[Version comparison data]

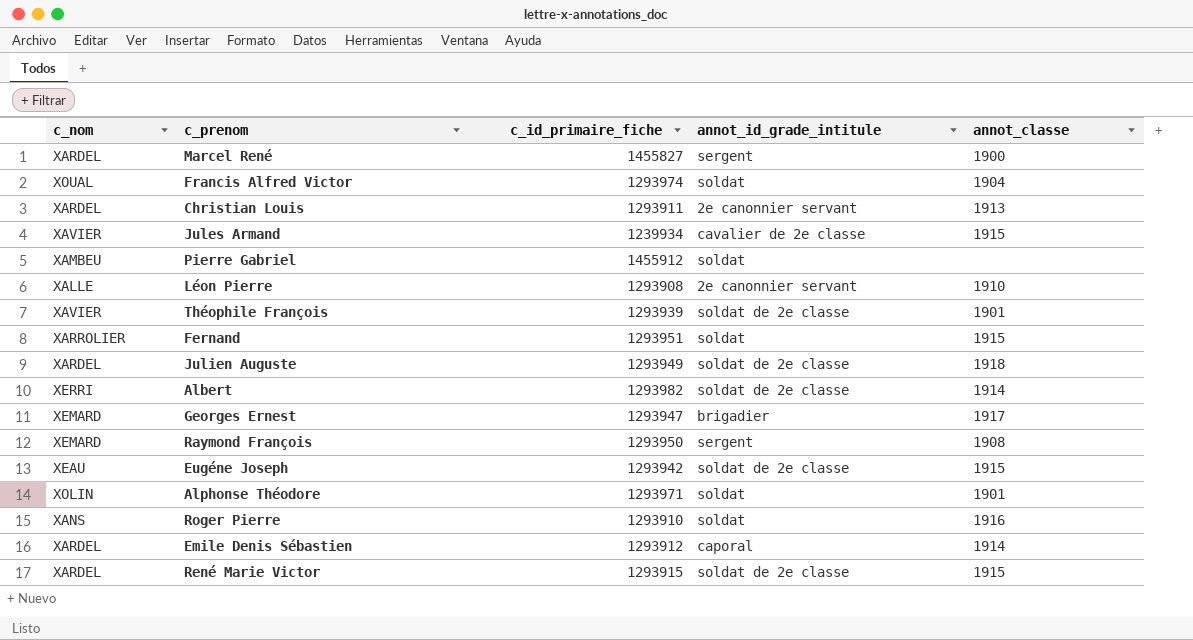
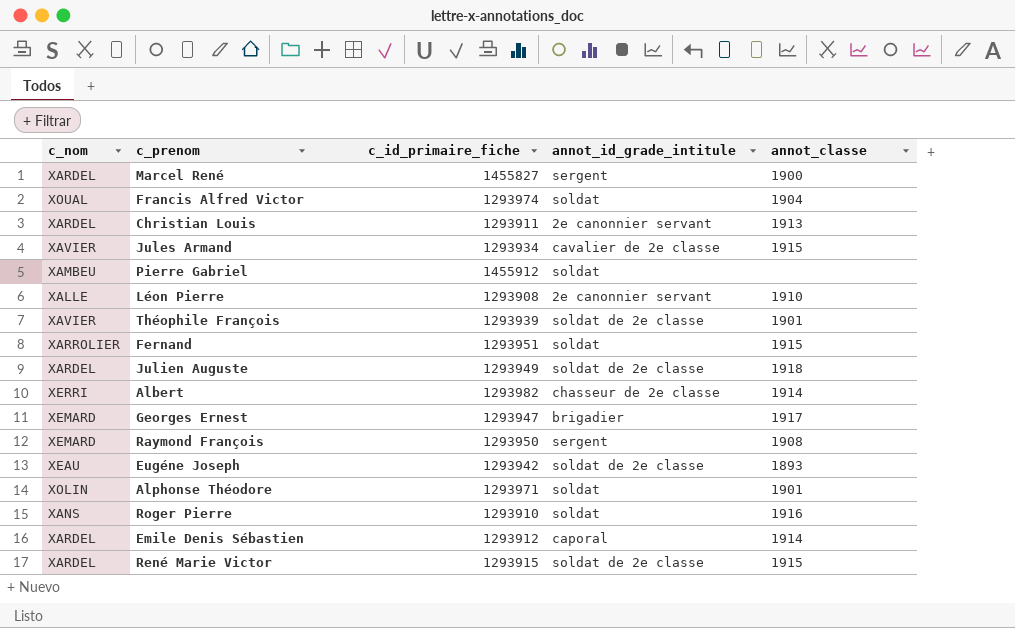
Jules Armand | c_id_primaire_fiche: 1239934 -> 1293934
Albert | annot_id_grade_intitule: soldat de 2e classe -> chasseur de 2e classe
Eugéne Joseph | annot_classe: 1915 -> 1893

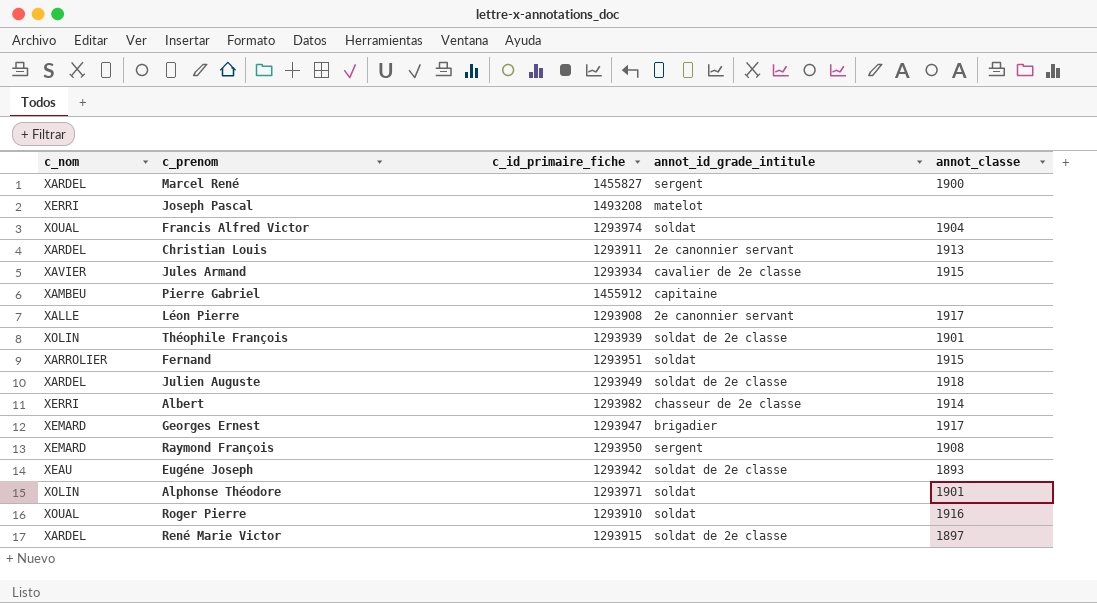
row Emile Denis Sébastien: XARDEL | 1293912 | caporal | 1914 -> none
row Joseph Pascal: none -> XERRI | 1493208 | matelot | none
Pierre Gabriel | annot_id_grade_intitule: soldat -> capitaine
Léon Pierre | annot_classe: 1910 -> 1917
Théophile François | c_nom: XAVIER -> XOLIN
Roger Pierre | c_nom: XANS -> XOUAL
René Marie Victor | annot_classe: 1915 -> 1897

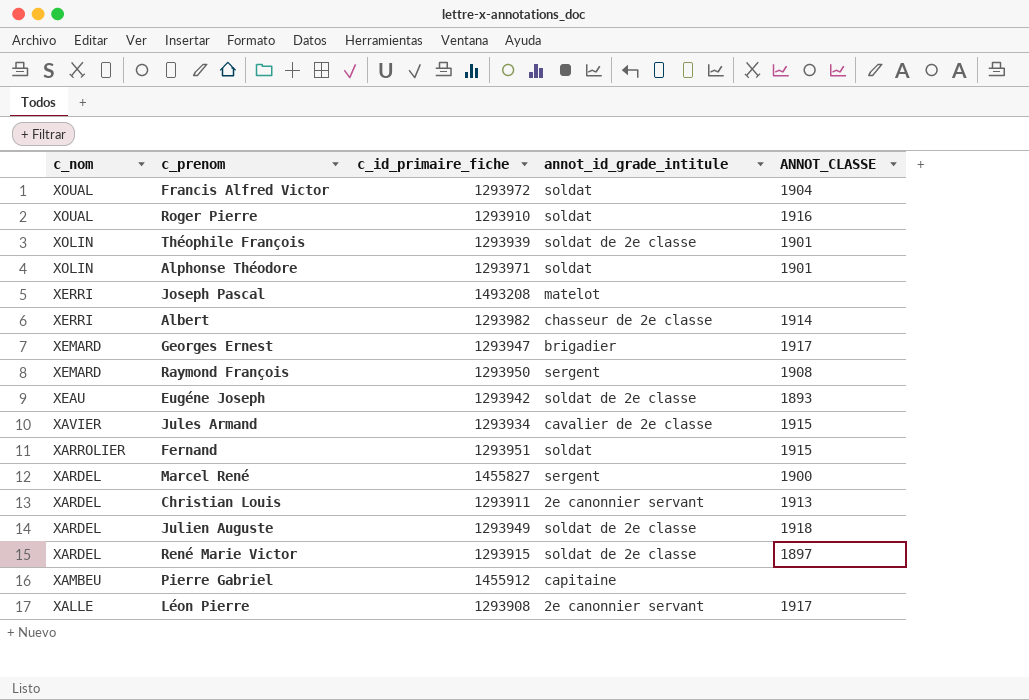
row order: none -> c_nom descending
column name: annot_classe -> ANNOT_CLASSE
Francis Alfred Victor | c_id_primaire_fiche: 1293974 -> 1293972

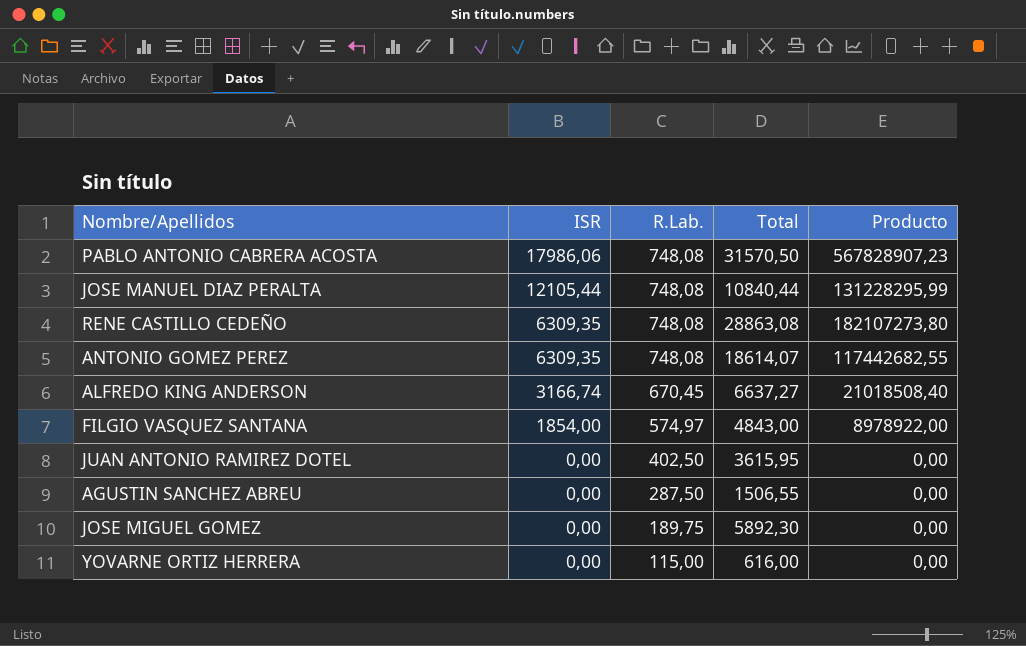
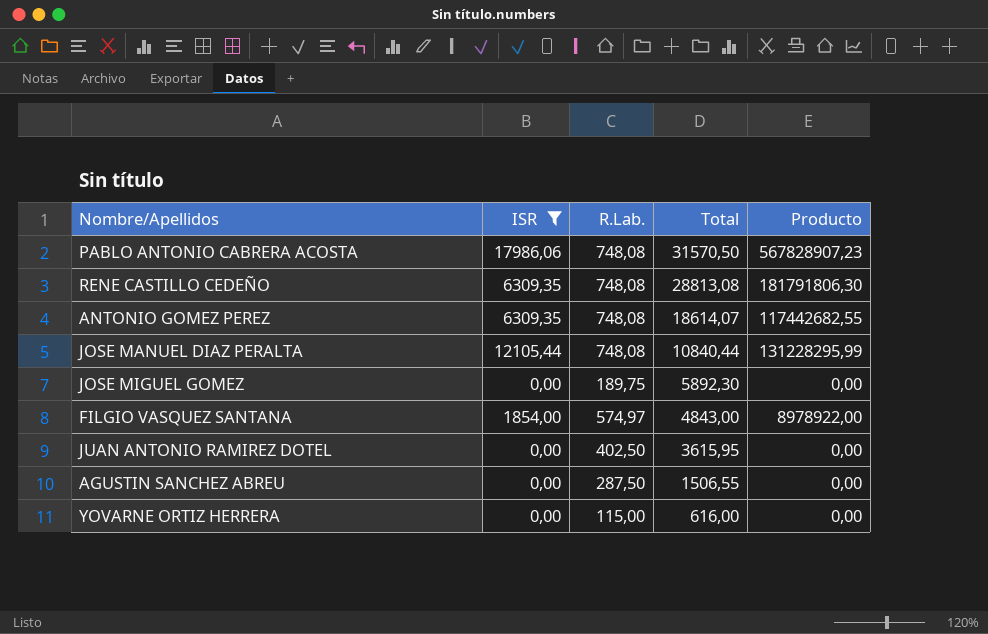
filter: none -> ISR != 3166,74
row order: ISR descending -> Total descending
RENE CASTILLO CEDEÑO | Total: 28863,08 -> 28813,08
RENE CASTILLO CEDEÑO | Producto: 182107273,80 -> 181791806,30

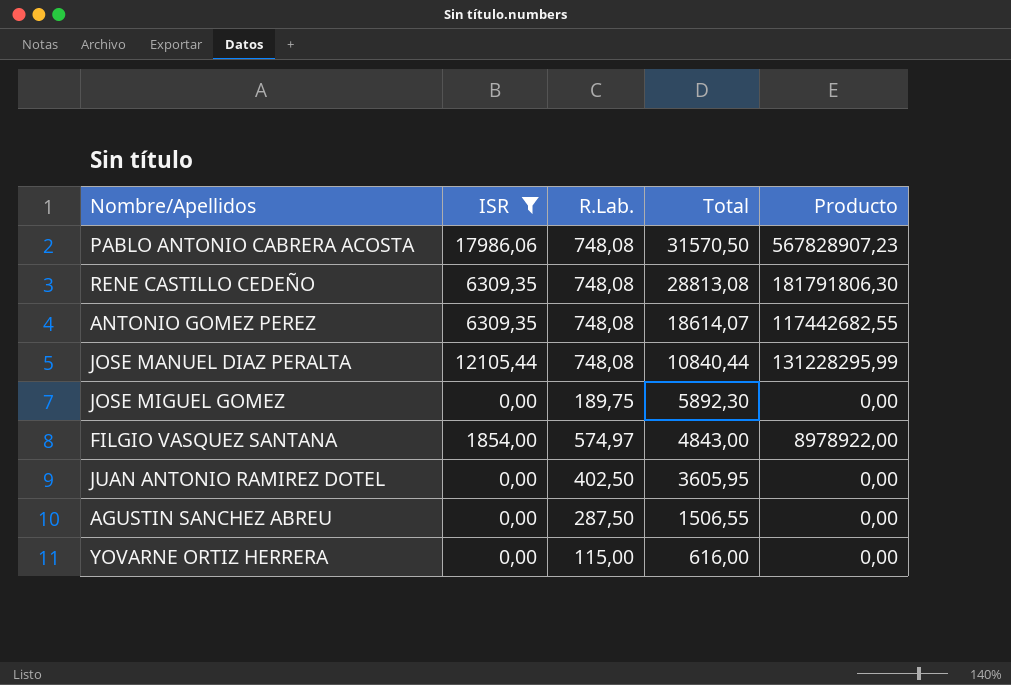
JUAN ANTONIO RAMIREZ DOTEL | Total: 3615,95 -> 3605,95

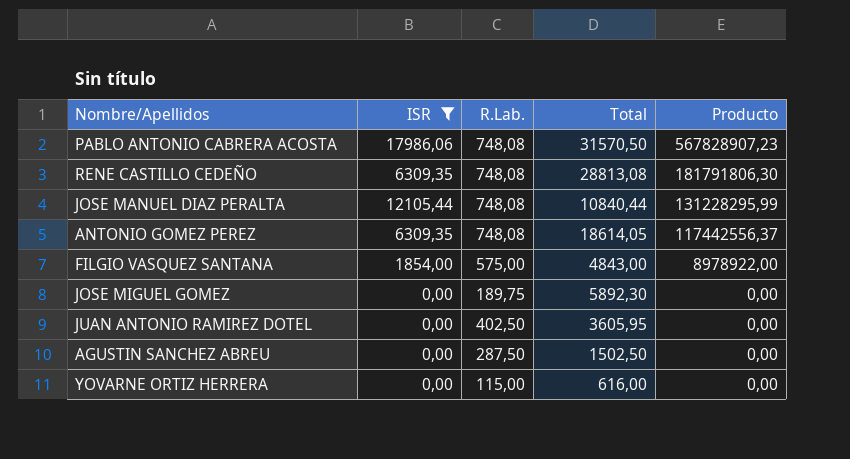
row order: Total descending -> Producto descending
ANTONIO GOMEZ PEREZ | Total: 18614,07 -> 18614,05
ANTONIO GOMEZ PEREZ | Producto: 117442682,55 -> 117442556,37
FILGIO VASQUEZ SANTANA | R.Lab.: 574,97 -> 575,00
AGUSTIN SANCHEZ ABREU | Total: 1506,55 -> 1502,50

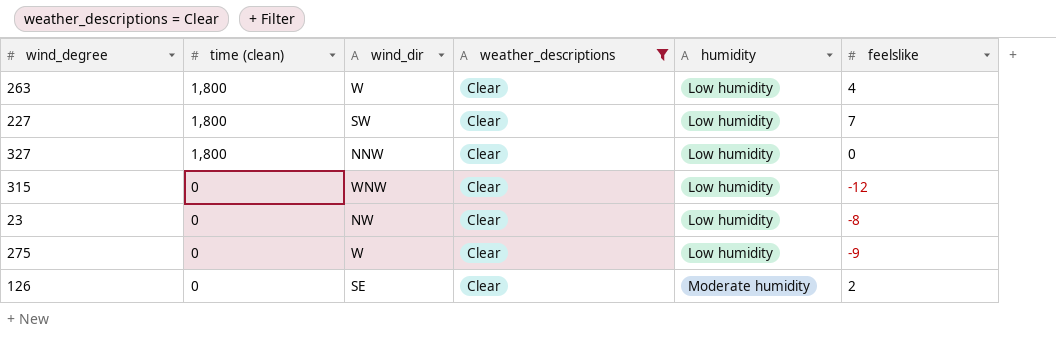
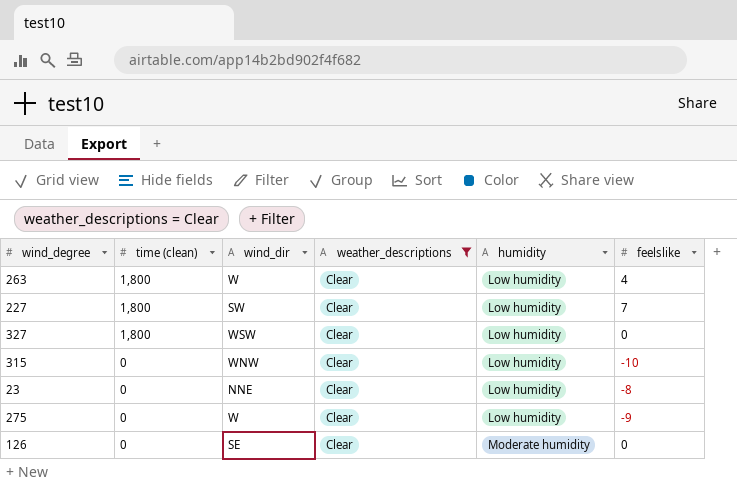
327 | wind_dir: NNW -> WSW
315 | feelslike: -12 -> -10
23 | wind_dir: NW -> NNE
126 | feelslike: 2 -> 0

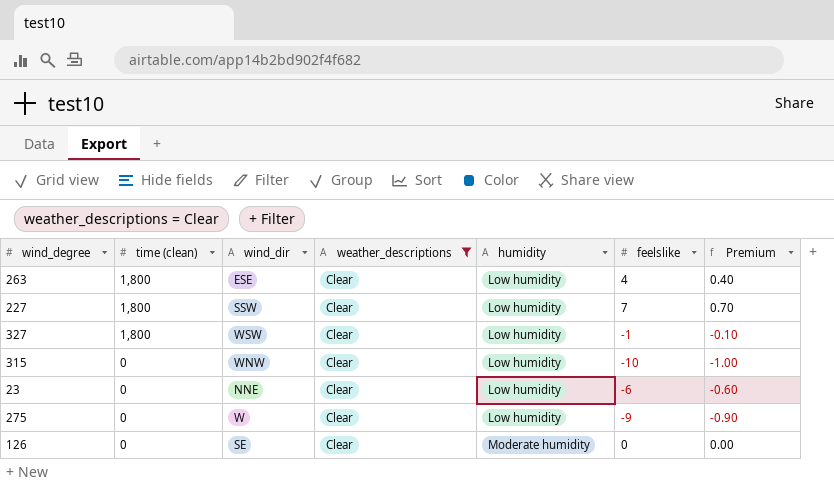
column Premium | formula: none -> [feelslike] * 0.1
263 | wind_dir: W -> ESE
227 | wind_dir: SW -> SSW
327 | feelslike: 0 -> -1
23 | feelslike: -8 -> -6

Task directions
Return every line from the entries above that includes the word "Joseph".

Exercise solution
Eugéne Joseph | annot_classe: 1915 -> 1893
row Joseph Pascal: none -> XERRI | 1493208 | matelot | none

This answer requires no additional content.